Web page revision data
════════════════════

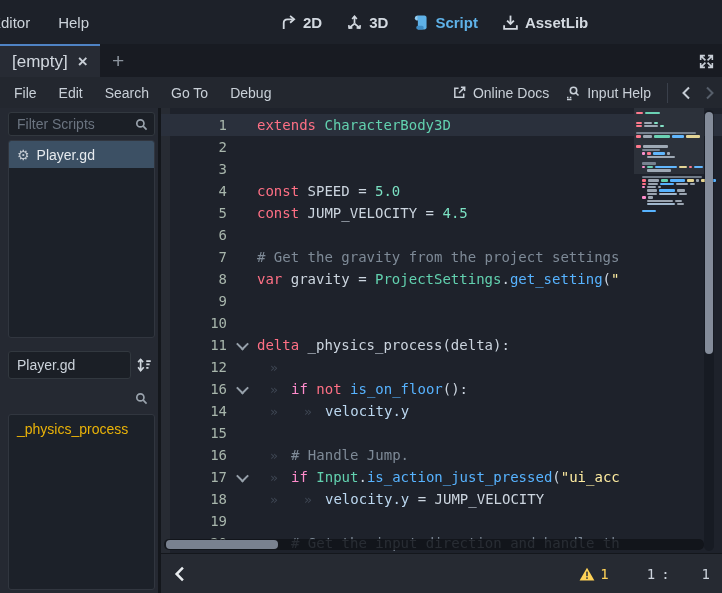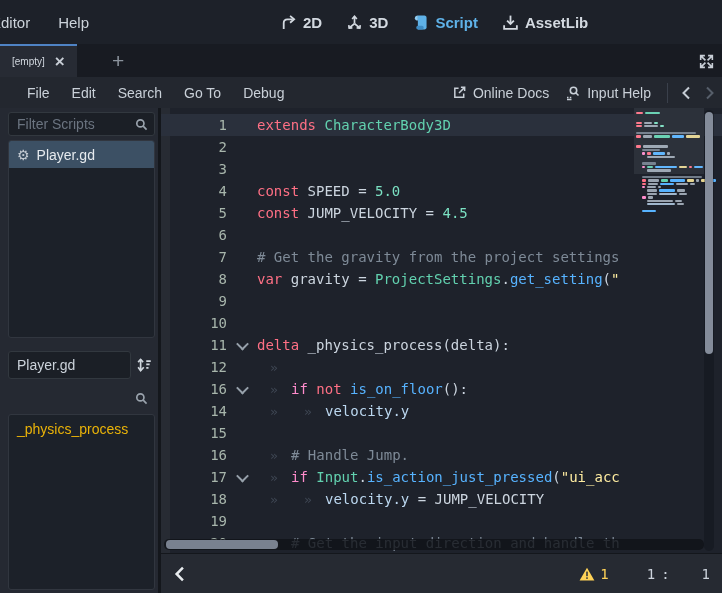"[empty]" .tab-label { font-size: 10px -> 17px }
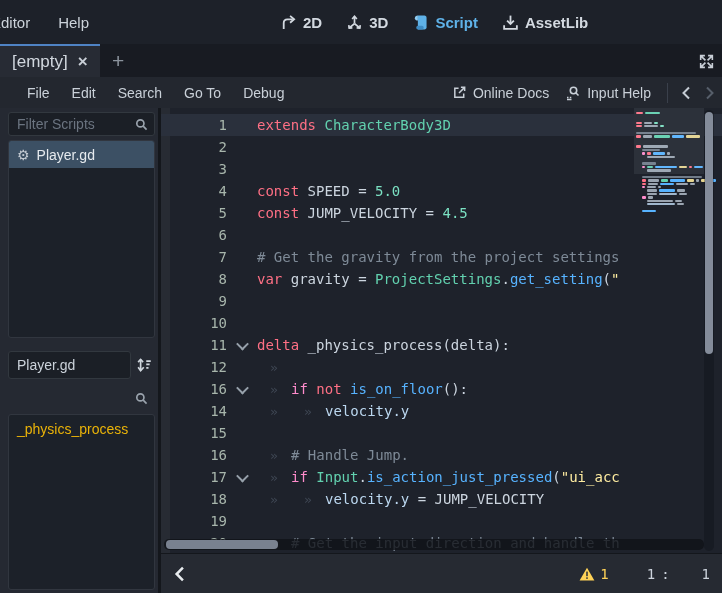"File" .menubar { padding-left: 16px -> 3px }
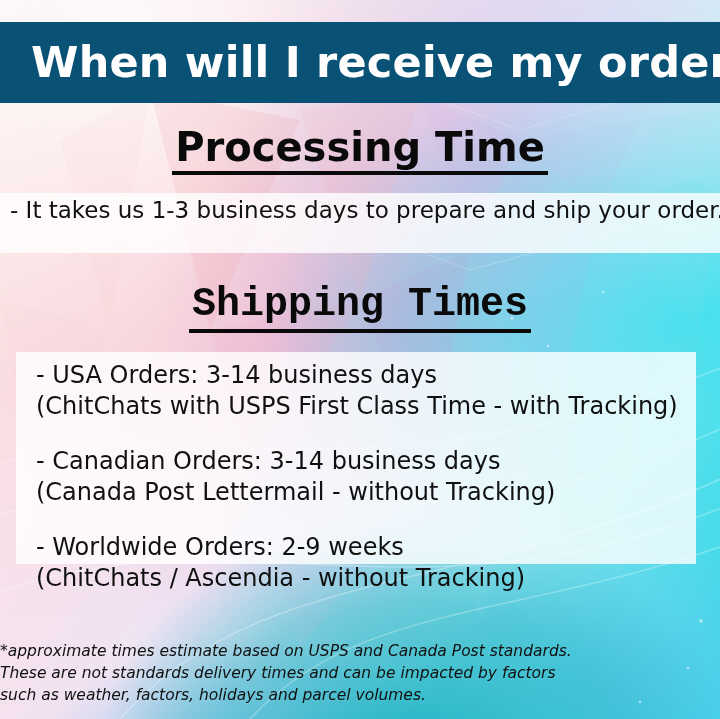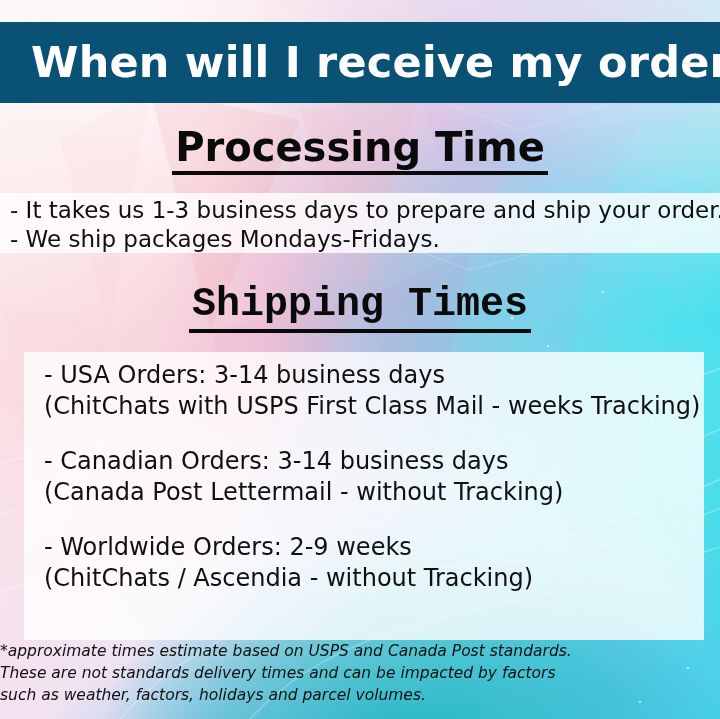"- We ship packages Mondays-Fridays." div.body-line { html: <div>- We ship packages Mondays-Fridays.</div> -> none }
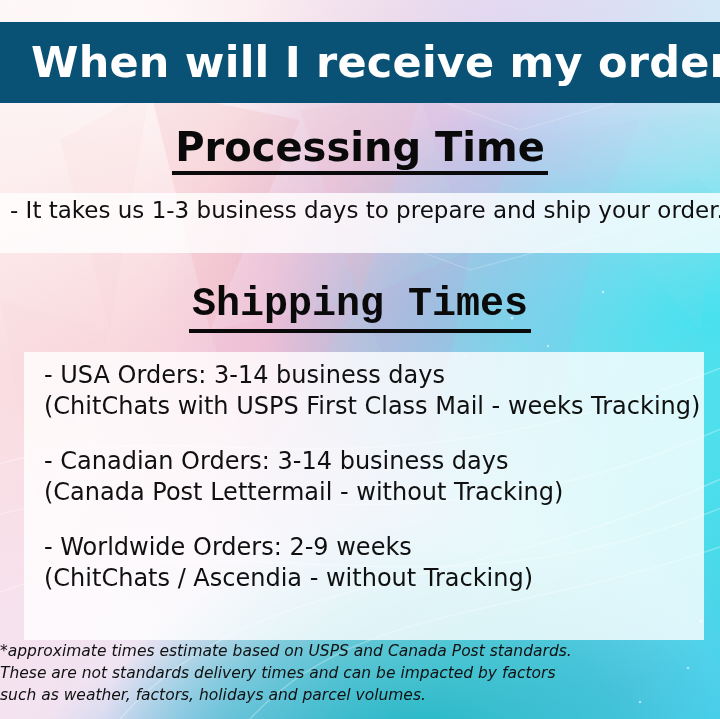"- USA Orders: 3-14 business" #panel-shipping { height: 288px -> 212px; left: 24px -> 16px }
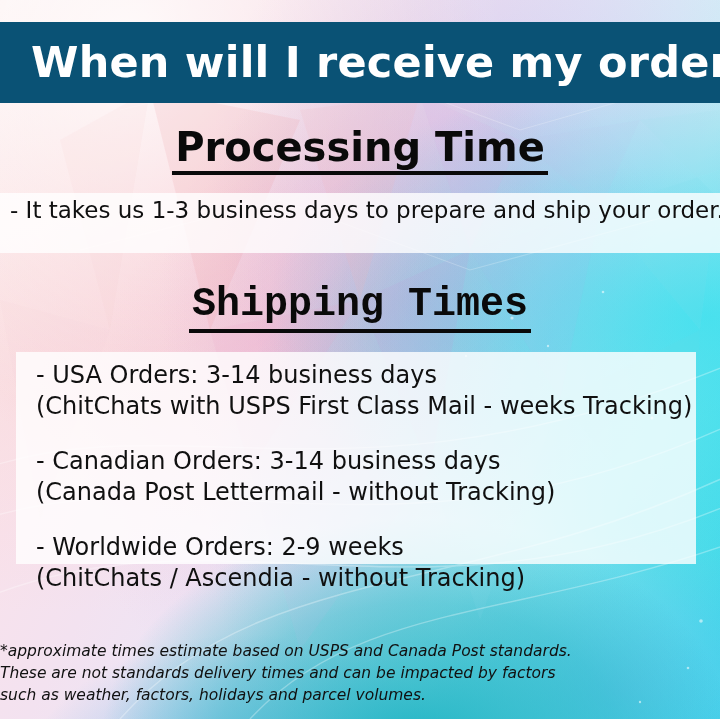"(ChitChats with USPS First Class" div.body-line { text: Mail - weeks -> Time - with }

════════════════════

#### Aim of the exercise
Exactly the lines from the one with "USA Orders: 3-14" through the end of the records are to be repeated, both ends included, and pictures are to be omitted.

#### Solution to this task
"- USA Orders: 3-14 business" #panel-shipping { height: 288px -> 212px; left: 24px -> 16px }
"(ChitChats with USPS First Class" div.body-line { text: Mail - weeks -> Time - with }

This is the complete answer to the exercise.